IFE Italia

La 194 non si tocca

di Nicoletta Pirotta
domenica 27 novembre 2022

"È questo il tempo di mettere in discussione la legge 194 sull’interruzione volontaria della gravidanza (IVG) visti alcuni suoi pesanti limiti? Lo chiedo perchè mi è capitato di leggere o ascoltare voci in tal senso anche all’interno del mondo femminista. Poichè ciò mi ha preoccupato provo a spiegare perché io credo che la 194 vada ancora difesa.(...)"

È questo il tempo di mettere in discussione la legge 194 sull’interruzione volontaria della gravidanza (IVG) visti alcuni suoi pesanti limiti? Lo chiedo perchè mi è capitato di leggere o ascoltare voci in tal senso anche all’interno del mondo femminista. Poichè ciò mi ha preoccupato provo a spiegare perché io credo che la 194 vada ancora difesa.

La legge 194 vede la luce il 22 maggio 1978. Fino ad allora l’interruzione volontaria di gravidanza era regolata dal Codice Penale ed era considerata un reato. Poco più di un anno prima, precisamente nel gennaio del 1977, l’UDI (Unione Donne Italiane) pubblicò Sesso amaro, libro nel quale vennero raccolte le testimonianze di oltre trentamila donne su maternità, sessualità, aborto.
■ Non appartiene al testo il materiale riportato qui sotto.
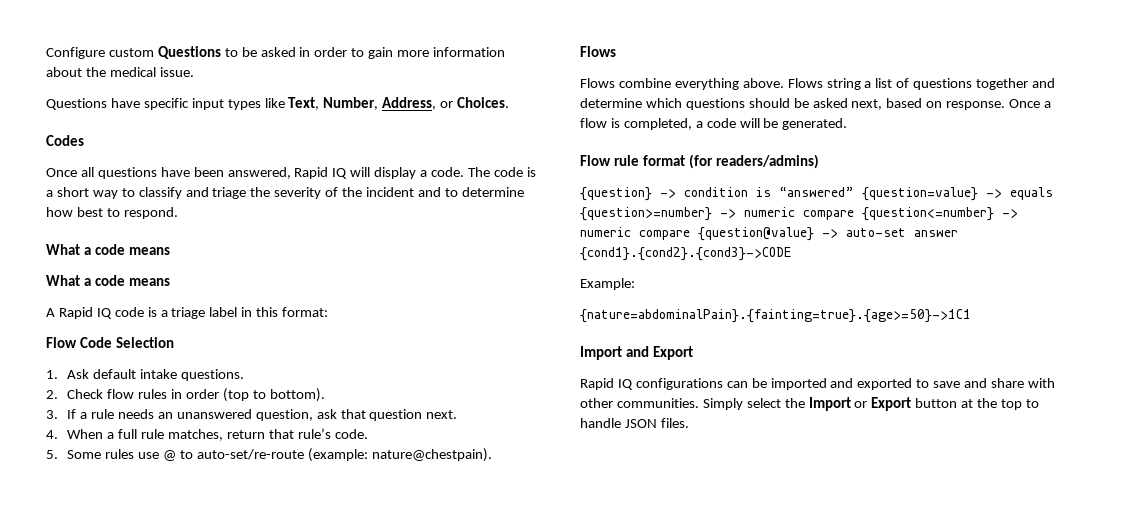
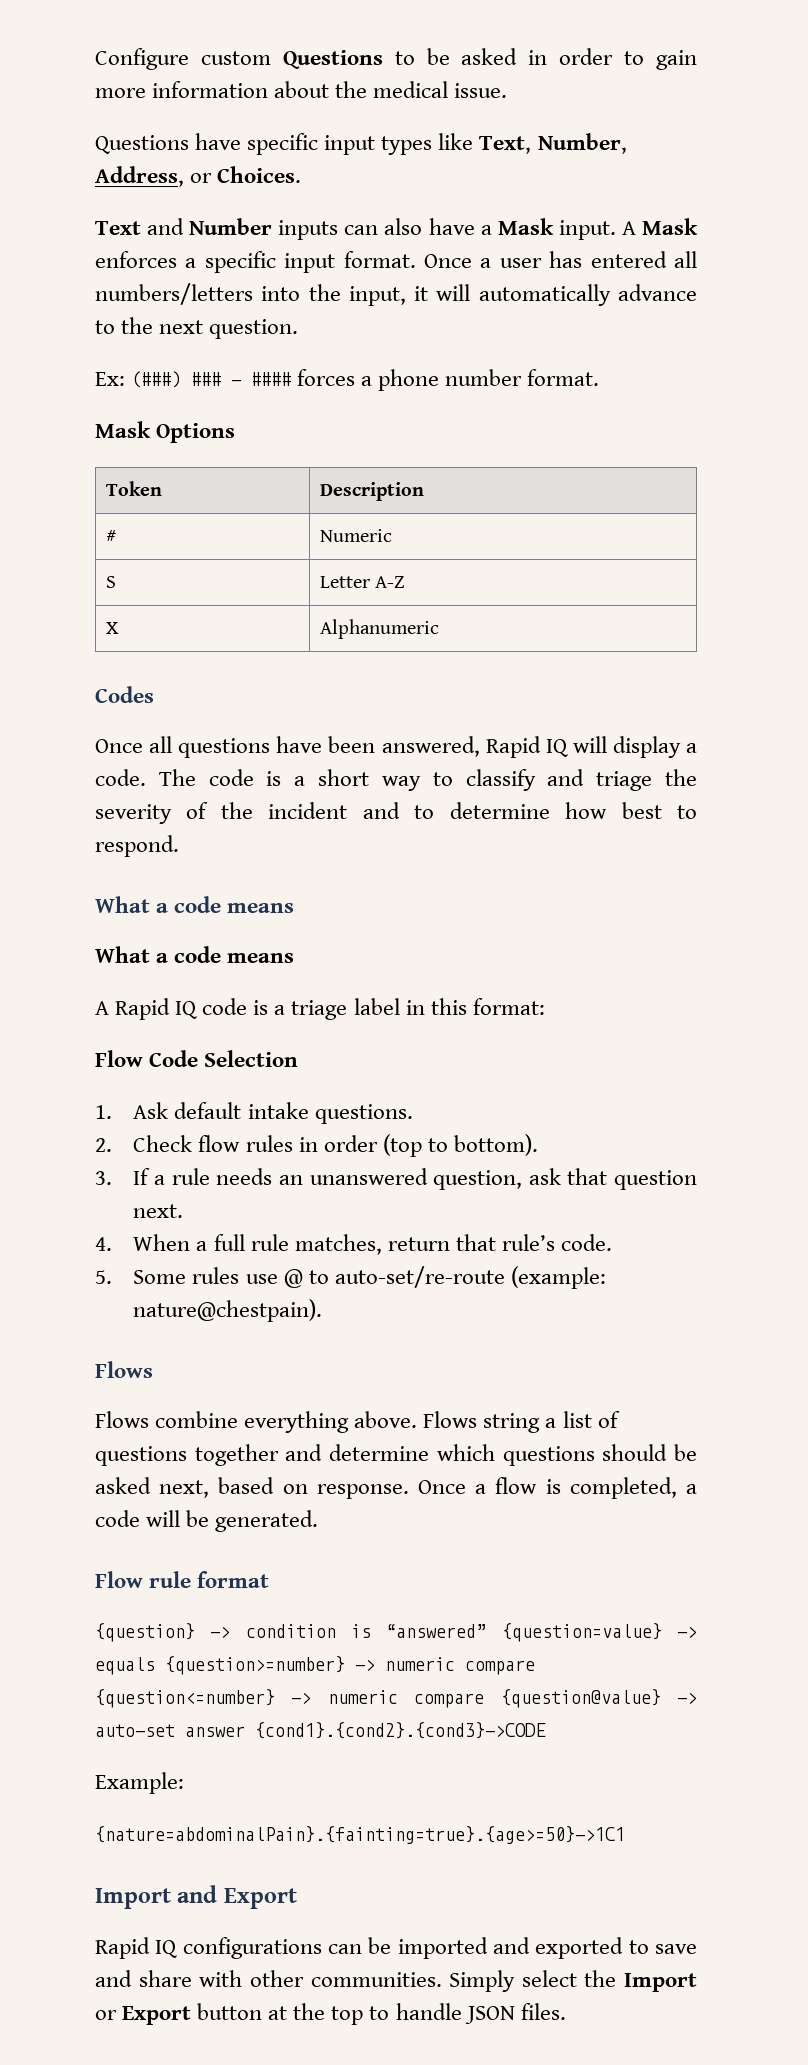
+ Text and Number inputs can also have a Mask input. A Mask enforces a specific input format. Once a user has entered all numbers/letters into the input, it will automatically advance to the next question.
+ Ex: (###) ### - #### forces a phone number format.
+ Mask Options
+ Token | Description
+ # | Numeric
+ S | Letter A-Z
+ X | Alphanumeric
- Flow rule format (for readers/admins)
+ Flow rule format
La sua lettura (che mi permetto di consigliare anche oggi) consentì di conoscere e capire quanto la vita delle donne fosse segnata da prevaricazioni, ignoranza, solitudine e sofferenza. E di comprendere quindi quanto fosse necessaria una legge sull’interruzione volontaria della gravidanza. Con Sesso amaro l’aborto, fino ad allora pratica clandestina vissuta in solitudine e rischiosa per la salute (numerose furono le donne che persero la vita) divenne argomento non solo di discussione sui media ma sopratutto di mobilitazione e di lotta.

Il discorso sulla scelta o meno di essere madri il movimento femminista lo aveva posto ancor prima dell’uscita del libro e lo aveva posto come problema politico su cui discutere collettivamente per sfidare il sistema patriarcale. Questo positivo e generalizzato fermento, dentro un clima sociale e politico favorevole al conflitto di classe e di genere, fece sì che il movimento delle donne riuscisse a favorire un’utile convergenza fra differenti esperienze femministe e femminili divenendo protagonista di imponenti mobilitazioni per pretendere che l’IVG non fosse più considerata reato e che le donne potessero accedervi liberamente e in sicurezza, scegliendo se essere madri oppure no.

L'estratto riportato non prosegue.